Who here likes algebra?
This is what normally happens when I ask that question.
But algebra is very good at helping with that blank page, in just a single minute.
I call it Idea Equations.
X ÷ y + z = ideas.
Simple stuff.
Let’s put that into words.
Challenges ÷ Skills + Conversation = IDEAS!
If you don’t know what skills are needed to solve a challenge, have a conversation and some will spring up. If you’re unsure what challenges your skills might solve, have a conversation about them with other people and you’ll discover soon enough. If you need some skills to solve a challenge – start a conversation and ideas will come out of it. You don’t have to like algebra to use it effectively.
Here’s an example I found doing some research for this talk. It’s fairly basic, and it’s a start.
A man loses his livelihood in a typhoon. It’s a hotel. He knows he’ll get aid for shelter, and for food, but how does he go about rebuilding his business when he doesn’t know how to apply for financial aid?
I’m someone who can write business communications and proposals. Perhaps there are others around me that know their way around the system better than I do? I can start with writing letters, others can build upon that.
So, if we can breakthrough the fear, to truly generate some good ideas, I think we should do it now.

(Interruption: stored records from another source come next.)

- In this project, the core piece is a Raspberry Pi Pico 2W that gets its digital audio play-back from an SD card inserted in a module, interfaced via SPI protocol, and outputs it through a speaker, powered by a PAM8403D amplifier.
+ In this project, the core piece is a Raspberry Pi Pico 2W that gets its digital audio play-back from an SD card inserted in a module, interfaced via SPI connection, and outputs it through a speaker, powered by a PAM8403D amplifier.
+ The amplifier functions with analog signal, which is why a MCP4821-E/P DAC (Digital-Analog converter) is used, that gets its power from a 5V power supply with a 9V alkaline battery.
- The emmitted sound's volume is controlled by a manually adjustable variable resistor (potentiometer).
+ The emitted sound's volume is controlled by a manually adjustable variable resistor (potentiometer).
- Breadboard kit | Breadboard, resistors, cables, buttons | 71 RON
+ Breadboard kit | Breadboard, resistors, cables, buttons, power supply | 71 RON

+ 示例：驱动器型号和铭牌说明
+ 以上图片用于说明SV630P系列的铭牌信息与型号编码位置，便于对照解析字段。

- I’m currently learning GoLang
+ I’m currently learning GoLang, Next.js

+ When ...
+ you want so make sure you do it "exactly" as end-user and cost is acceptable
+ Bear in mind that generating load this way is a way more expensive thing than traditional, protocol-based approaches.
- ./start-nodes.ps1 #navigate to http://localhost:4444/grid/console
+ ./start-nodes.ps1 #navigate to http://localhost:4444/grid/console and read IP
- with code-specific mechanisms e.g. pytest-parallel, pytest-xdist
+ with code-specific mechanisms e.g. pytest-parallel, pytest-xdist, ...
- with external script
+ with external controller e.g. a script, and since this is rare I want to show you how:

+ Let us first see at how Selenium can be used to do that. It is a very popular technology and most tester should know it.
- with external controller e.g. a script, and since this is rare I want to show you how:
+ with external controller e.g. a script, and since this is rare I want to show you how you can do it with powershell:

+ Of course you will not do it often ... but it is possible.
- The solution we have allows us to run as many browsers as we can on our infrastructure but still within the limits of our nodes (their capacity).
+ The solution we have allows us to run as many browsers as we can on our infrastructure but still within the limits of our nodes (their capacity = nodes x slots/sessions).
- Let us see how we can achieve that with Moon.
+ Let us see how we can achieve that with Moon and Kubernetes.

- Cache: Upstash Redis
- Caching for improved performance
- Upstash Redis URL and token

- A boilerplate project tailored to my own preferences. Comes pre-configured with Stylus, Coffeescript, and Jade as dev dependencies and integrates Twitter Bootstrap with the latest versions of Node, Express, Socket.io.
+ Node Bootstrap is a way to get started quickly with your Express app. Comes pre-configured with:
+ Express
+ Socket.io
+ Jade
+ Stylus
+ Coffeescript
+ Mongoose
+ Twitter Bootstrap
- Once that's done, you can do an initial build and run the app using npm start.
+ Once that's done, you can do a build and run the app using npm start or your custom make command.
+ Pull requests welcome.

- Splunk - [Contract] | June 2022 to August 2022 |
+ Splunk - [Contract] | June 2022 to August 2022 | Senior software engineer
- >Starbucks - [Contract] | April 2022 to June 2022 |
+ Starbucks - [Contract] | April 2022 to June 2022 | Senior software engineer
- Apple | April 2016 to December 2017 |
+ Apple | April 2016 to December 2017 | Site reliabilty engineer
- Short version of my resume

You’ll find some packs of Artefact Cards in front of you all. Open them up, grab a pen and write down or draw the challenges you see in London, or anywhere else in the world. One on each card.
Then take another card and write down, or draw, your skills – it could be anything.
Then I want you to share your cards with those around you and start having conversations about how they might fit together to generate ideas and solutions. If you get a problems solved, write down how you did it.
We’re going to take the cards you create today and put them on a Pinterest Board, so you can start pinning new solutions of your own, and share those with a worldwide audience.
It only take a minute to do, but the effects could be felt across the globe.
Just like LEGO, your skills come together to build something. And they can be put together in infinite ways.